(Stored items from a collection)
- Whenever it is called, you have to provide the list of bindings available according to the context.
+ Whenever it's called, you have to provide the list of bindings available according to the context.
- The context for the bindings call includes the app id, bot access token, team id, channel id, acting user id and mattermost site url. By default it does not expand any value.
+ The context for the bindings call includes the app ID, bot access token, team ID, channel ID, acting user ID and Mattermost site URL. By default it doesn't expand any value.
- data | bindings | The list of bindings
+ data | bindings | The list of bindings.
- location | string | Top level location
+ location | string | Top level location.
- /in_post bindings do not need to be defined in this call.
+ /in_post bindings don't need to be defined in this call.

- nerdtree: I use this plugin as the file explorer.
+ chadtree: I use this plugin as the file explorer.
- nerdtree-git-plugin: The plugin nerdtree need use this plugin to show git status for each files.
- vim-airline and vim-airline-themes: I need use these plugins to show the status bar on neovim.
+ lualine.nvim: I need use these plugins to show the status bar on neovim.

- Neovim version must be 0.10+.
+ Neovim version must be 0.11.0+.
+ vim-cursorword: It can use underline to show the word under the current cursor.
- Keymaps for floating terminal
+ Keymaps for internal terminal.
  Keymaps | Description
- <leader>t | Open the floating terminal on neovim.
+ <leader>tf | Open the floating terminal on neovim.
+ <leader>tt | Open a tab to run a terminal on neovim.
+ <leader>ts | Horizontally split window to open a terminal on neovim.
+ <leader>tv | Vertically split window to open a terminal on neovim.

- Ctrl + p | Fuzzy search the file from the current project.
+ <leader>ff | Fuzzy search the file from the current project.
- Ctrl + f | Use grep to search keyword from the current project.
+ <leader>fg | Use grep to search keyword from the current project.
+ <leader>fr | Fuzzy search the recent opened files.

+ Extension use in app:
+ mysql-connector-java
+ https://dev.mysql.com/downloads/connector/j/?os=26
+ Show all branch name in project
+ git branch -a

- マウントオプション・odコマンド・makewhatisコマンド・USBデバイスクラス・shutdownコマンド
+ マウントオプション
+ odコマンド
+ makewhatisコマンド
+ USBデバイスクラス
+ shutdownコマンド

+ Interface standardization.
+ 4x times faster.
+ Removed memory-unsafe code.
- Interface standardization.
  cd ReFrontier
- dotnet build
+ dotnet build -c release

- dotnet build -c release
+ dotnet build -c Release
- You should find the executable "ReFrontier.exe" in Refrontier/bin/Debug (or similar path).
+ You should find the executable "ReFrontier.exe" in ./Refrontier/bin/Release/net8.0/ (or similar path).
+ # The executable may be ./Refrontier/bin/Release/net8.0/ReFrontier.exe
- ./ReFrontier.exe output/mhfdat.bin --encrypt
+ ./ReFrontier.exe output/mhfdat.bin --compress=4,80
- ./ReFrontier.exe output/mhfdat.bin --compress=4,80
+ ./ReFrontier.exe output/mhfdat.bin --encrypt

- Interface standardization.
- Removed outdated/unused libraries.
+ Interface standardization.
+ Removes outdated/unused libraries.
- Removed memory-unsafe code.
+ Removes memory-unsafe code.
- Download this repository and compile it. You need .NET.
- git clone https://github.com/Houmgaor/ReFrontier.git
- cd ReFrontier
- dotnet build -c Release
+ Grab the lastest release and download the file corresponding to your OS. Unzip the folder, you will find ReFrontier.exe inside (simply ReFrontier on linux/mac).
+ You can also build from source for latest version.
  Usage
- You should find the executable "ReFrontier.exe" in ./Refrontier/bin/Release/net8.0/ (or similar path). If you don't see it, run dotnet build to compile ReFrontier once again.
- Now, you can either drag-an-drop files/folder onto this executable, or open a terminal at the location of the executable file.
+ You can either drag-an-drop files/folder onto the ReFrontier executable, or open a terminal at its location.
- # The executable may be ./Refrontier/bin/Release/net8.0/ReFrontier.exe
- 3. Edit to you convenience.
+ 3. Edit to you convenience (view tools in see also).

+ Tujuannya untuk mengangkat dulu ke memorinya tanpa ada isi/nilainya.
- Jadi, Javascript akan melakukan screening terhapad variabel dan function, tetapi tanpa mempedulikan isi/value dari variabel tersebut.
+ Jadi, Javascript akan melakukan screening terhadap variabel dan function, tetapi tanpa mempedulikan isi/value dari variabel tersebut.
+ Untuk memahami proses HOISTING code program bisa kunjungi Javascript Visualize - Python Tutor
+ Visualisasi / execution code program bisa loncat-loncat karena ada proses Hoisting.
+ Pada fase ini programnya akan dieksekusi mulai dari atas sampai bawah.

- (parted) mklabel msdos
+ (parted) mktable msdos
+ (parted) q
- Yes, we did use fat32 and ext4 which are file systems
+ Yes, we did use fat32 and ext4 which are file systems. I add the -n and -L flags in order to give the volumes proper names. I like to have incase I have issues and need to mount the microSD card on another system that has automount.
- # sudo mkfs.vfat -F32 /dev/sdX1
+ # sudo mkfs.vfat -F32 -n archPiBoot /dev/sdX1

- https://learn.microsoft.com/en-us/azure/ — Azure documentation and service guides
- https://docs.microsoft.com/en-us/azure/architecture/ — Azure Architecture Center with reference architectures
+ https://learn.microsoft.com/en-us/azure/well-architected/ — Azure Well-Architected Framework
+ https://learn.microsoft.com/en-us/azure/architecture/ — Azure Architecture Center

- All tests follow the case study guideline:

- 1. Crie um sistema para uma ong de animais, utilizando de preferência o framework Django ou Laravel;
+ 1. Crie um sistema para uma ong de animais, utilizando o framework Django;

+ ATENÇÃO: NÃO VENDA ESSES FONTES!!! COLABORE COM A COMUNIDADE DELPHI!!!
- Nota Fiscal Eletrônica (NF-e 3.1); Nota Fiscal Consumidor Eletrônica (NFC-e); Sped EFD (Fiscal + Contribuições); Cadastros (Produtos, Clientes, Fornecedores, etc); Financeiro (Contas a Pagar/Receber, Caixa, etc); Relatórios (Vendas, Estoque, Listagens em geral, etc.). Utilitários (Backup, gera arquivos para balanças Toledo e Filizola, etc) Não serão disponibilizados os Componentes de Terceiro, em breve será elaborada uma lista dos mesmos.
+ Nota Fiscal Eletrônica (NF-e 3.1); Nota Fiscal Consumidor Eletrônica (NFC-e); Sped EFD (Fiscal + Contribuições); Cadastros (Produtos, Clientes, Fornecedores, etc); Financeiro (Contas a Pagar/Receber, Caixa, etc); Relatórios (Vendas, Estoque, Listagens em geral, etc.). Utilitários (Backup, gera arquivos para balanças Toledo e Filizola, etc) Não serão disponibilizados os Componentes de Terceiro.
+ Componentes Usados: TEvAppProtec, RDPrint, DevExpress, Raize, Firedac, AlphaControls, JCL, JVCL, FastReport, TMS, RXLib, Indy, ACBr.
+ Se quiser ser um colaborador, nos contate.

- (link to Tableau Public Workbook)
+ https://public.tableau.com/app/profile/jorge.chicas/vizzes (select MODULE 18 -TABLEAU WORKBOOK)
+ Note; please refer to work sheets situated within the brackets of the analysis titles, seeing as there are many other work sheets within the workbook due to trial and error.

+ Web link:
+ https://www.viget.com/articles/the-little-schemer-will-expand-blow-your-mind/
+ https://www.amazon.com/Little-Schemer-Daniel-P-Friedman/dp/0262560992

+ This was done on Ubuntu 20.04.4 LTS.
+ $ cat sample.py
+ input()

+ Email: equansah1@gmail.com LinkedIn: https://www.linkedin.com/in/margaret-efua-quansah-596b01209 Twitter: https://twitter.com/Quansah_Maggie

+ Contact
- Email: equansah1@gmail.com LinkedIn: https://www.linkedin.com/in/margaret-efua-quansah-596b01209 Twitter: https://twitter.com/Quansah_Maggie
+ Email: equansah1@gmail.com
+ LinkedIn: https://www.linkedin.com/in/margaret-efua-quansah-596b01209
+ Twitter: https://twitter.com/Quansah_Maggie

- _What is needed_: In this exercise, you retype all of the data exactly as it appears above.

- _Result of this exercise_:
- Whenever it is called, you have to provide the list of bindings available according to the context.
+ Whenever it's called, you have to provide the list of bindings available according to the context.
- The context for the bindings call includes the app id, bot access token, team id, channel id, acting user id and mattermost site url. By default it does not expand any value.
+ The context for the bindings call includes the app ID, bot access token, team ID, channel ID, acting user ID and Mattermost site URL. By default it doesn't expand any value.
- data | bindings | The list of bindings
+ data | bindings | The list of bindings.
- location | string | Top level location
+ location | string | Top level location.
- /in_post bindings do not need to be defined in this call.
+ /in_post bindings don't need to be defined in this call.

- nerdtree: I use this plugin as the file explorer.
+ chadtree: I use this plugin as the file explorer.
- nerdtree-git-plugin: The plugin nerdtree need use this plugin to show git status for each files.
- vim-airline and vim-airline-themes: I need use these plugins to show the status bar on neovim.
+ lualine.nvim: I need use these plugins to show the status bar on neovim.

- Neovim version must be 0.10+.
+ Neovim version must be 0.11.0+.
+ vim-cursorword: It can use underline to show the word under the current cursor.
- Keymaps for floating terminal
+ Keymaps for internal terminal.
  Keymaps | Description
- <leader>t | Open the floating terminal on neovim.
+ <leader>tf | Open the floating terminal on neovim.
+ <leader>tt | Open a tab to run a terminal on neovim.
+ <leader>ts | Horizontally split window to open a terminal on neovim.
+ <leader>tv | Vertically split window to open a terminal on neovim.

- Ctrl + p | Fuzzy search the file from the current project.
+ <leader>ff | Fuzzy search the file from the current project.
- Ctrl + f | Use grep to search keyword from the current project.
+ <leader>fg | Use grep to search keyword from the current project.
+ <leader>fr | Fuzzy search the recent opened files.

+ Extension use in app:
+ mysql-connector-java
+ https://dev.mysql.com/downloads/connector/j/?os=26
+ Show all branch name in project
+ git branch -a

- マウントオプション・odコマンド・makewhatisコマンド・USBデバイスクラス・shutdownコマンド
+ マウントオプション
+ odコマンド
+ makewhatisコマンド
+ USBデバイスクラス
+ shutdownコマンド

+ Interface standardization.
+ 4x times faster.
+ Removed memory-unsafe code.
- Interface standardization.
  cd ReFrontier
- dotnet build
+ dotnet build -c release

- dotnet build -c release
+ dotnet build -c Release
- You should find the executable "ReFrontier.exe" in Refrontier/bin/Debug (or similar path).
+ You should find the executable "ReFrontier.exe" in ./Refrontier/bin/Release/net8.0/ (or similar path).
+ # The executable may be ./Refrontier/bin/Release/net8.0/ReFrontier.exe
- ./ReFrontier.exe output/mhfdat.bin --encrypt
+ ./ReFrontier.exe output/mhfdat.bin --compress=4,80
- ./ReFrontier.exe output/mhfdat.bin --compress=4,80
+ ./ReFrontier.exe output/mhfdat.bin --encrypt

- Interface standardization.
- Removed outdated/unused libraries.
+ Interface standardization.
+ Removes outdated/unused libraries.
- Removed memory-unsafe code.
+ Removes memory-unsafe code.
- Download this repository and compile it. You need .NET.
- git clone https://github.com/Houmgaor/ReFrontier.git
- cd ReFrontier
- dotnet build -c Release
+ Grab the lastest release and download the file corresponding to your OS. Unzip the folder, you will find ReFrontier.exe inside (simply ReFrontier on linux/mac).
+ You can also build from source for latest version.
  Usage
- You should find the executable "ReFrontier.exe" in ./Refrontier/bin/Release/net8.0/ (or similar path). If you don't see it, run dotnet build to compile ReFrontier once again.
- Now, you can either drag-an-drop files/folder onto this executable, or open a terminal at the location of the executable file.
+ You can either drag-an-drop files/folder onto the ReFrontier executable, or open a terminal at its location.
- # The executable may be ./Refrontier/bin/Release/net8.0/ReFrontier.exe
- 3. Edit to you convenience.
+ 3. Edit to you convenience (view tools in see also).

+ Tujuannya untuk mengangkat dulu ke memorinya tanpa ada isi/nilainya.
- Jadi, Javascript akan melakukan screening terhapad variabel dan function, tetapi tanpa mempedulikan isi/value dari variabel tersebut.
+ Jadi, Javascript akan melakukan screening terhadap variabel dan function, tetapi tanpa mempedulikan isi/value dari variabel tersebut.
+ Untuk memahami proses HOISTING code program bisa kunjungi Javascript Visualize - Python Tutor
+ Visualisasi / execution code program bisa loncat-loncat karena ada proses Hoisting.
+ Pada fase ini programnya akan dieksekusi mulai dari atas sampai bawah.

- (parted) mklabel msdos
+ (parted) mktable msdos
+ (parted) q
- Yes, we did use fat32 and ext4 which are file systems
+ Yes, we did use fat32 and ext4 which are file systems. I add the -n and -L flags in order to give the volumes proper names. I like to have incase I have issues and need to mount the microSD card on another system that has automount.
- # sudo mkfs.vfat -F32 /dev/sdX1
+ # sudo mkfs.vfat -F32 -n archPiBoot /dev/sdX1

- https://learn.microsoft.com/en-us/azure/ — Azure documentation and service guides
- https://docs.microsoft.com/en-us/azure/architecture/ — Azure Architecture Center with reference architectures
+ https://learn.microsoft.com/en-us/azure/well-architected/ — Azure Well-Architected Framework
+ https://learn.microsoft.com/en-us/azure/architecture/ — Azure Architecture Center

- All tests follow the case study guideline:

- 1. Crie um sistema para uma ong de animais, utilizando de preferência o framework Django ou Laravel;
+ 1. Crie um sistema para uma ong de animais, utilizando o framework Django;

+ ATENÇÃO: NÃO VENDA ESSES FONTES!!! COLABORE COM A COMUNIDADE DELPHI!!!
- Nota Fiscal Eletrônica (NF-e 3.1); Nota Fiscal Consumidor Eletrônica (NFC-e); Sped EFD (Fiscal + Contribuições); Cadastros (Produtos, Clientes, Fornecedores, etc); Financeiro (Contas a Pagar/Receber, Caixa, etc); Relatórios (Vendas, Estoque, Listagens em geral, etc.). Utilitários (Backup, gera arquivos para balanças Toledo e Filizola, etc) Não serão disponibilizados os Componentes de Terceiro, em breve será elaborada uma lista dos mesmos.
+ Nota Fiscal Eletrônica (NF-e 3.1); Nota Fiscal Consumidor Eletrônica (NFC-e); Sped EFD (Fiscal + Contribuições); Cadastros (Produtos, Clientes, Fornecedores, etc); Financeiro (Contas a Pagar/Receber, Caixa, etc); Relatórios (Vendas, Estoque, Listagens em geral, etc.). Utilitários (Backup, gera arquivos para balanças Toledo e Filizola, etc) Não serão disponibilizados os Componentes de Terceiro.
+ Componentes Usados: TEvAppProtec, RDPrint, DevExpress, Raize, Firedac, AlphaControls, JCL, JVCL, FastReport, TMS, RXLib, Indy, ACBr.
+ Se quiser ser um colaborador, nos contate.

- (link to Tableau Public Workbook)
+ https://public.tableau.com/app/profile/jorge.chicas/vizzes (select MODULE 18 -TABLEAU WORKBOOK)
+ Note; please refer to work sheets situated within the brackets of the analysis titles, seeing as there are many other work sheets within the workbook due to trial and error.

+ Web link:
+ https://www.viget.com/articles/the-little-schemer-will-expand-blow-your-mind/
+ https://www.amazon.com/Little-Schemer-Daniel-P-Friedman/dp/0262560992

+ This was done on Ubuntu 20.04.4 LTS.
+ $ cat sample.py
+ input()

+ Email: equansah1@gmail.com LinkedIn: https://www.linkedin.com/in/margaret-efua-quansah-596b01209 Twitter: https://twitter.com/Quansah_Maggie

+ Contact
- Email: equansah1@gmail.com LinkedIn: https://www.linkedin.com/in/margaret-efua-quansah-596b01209 Twitter: https://twitter.com/Quansah_Maggie
+ Email: equansah1@gmail.com
+ LinkedIn: https://www.linkedin.com/in/margaret-efua-quansah-596b01209
+ Twitter: https://twitter.com/Quansah_Maggie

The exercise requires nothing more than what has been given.